I know, I know, that seems obvious: His name is on the tin. Jesus Christ - Christianity, right? But it's surprising to me sometimes how non-obvious that is, or how often people who claim to be Christians don't seem to be putting that first.

I grew up in the South. I've seen fundamentalists claim to be Bible-worshipping Christians; what about Jesus-following Christians? I've seen Baptists challenge each other about following doctrine - what about following Jesus? I've seen Catholics rant about following Church dogma - how about following Jesus?

Now, a fundamentalist might tell you that you need to turn to the Bible to know Jesus, and I've had Baptists tell me there's only one true interpretation of the Bible which determines the correct doctrines, which sounds very Catholic in its curation of official doctrines collated as dogma.

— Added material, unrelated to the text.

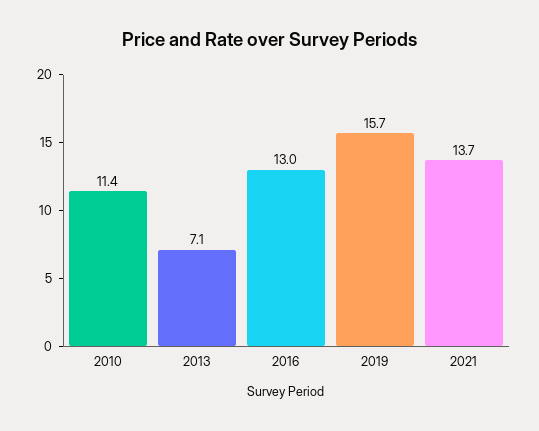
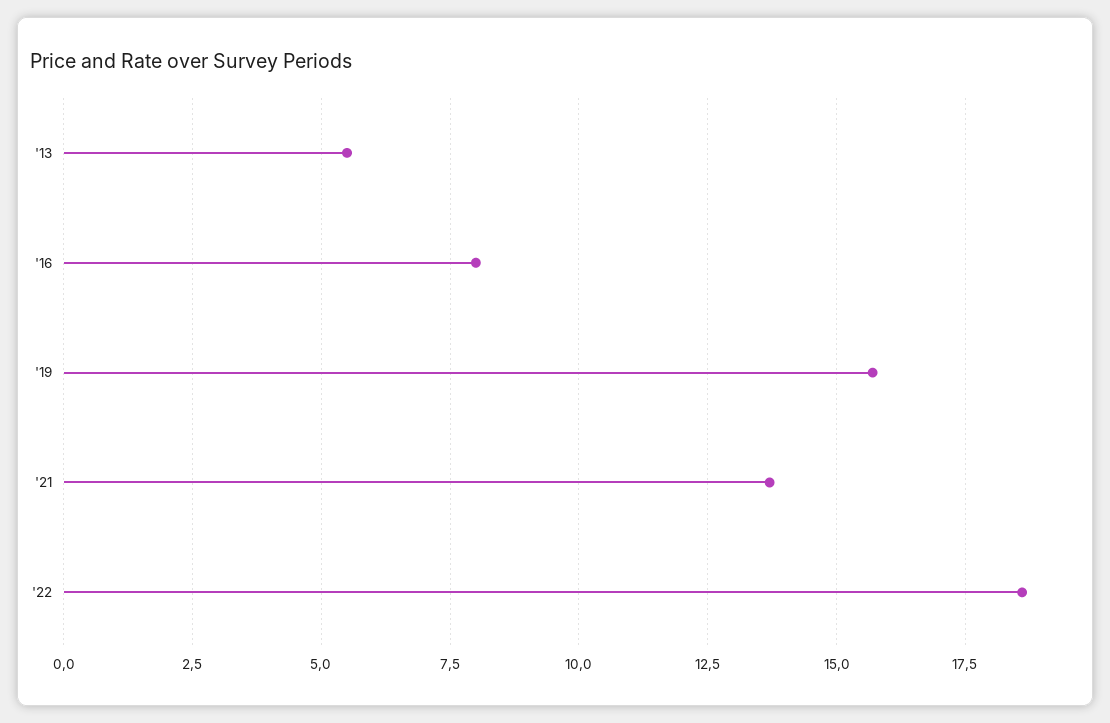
2010: 11.4 -> none
2013: 7.1 -> 5.5
2016: 13 -> 8
'22: none -> 18.5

But in the violent arguments that sometimes follow, the participants rarely seem to come back to the name Jesus. They'll argue that you must read your Bible, or that belief in evolution makes you an atheist, or that breaking from church teachings cuts you off from grace and makes you an apostate.

Where is Jesus in all that? He's not.

Even in church board meetings, when we're worrying about our tight budgets, supporting our ministries, and our fellowships with other churches, I frequently find that the discussion rarely comes back to Jesus. Even though drawing people to Christ is in our mission statement, we get bogged down with details.

When it's my turn to speak, I bring up Jesus's name in a way that's relevant, and let the Spirit guide me through the rest. Think of it as a high-powered version of What Would Jesus Do, but instead leading to questions like, "If this budget exists to draw people to Jesus, how would He want us to use it?"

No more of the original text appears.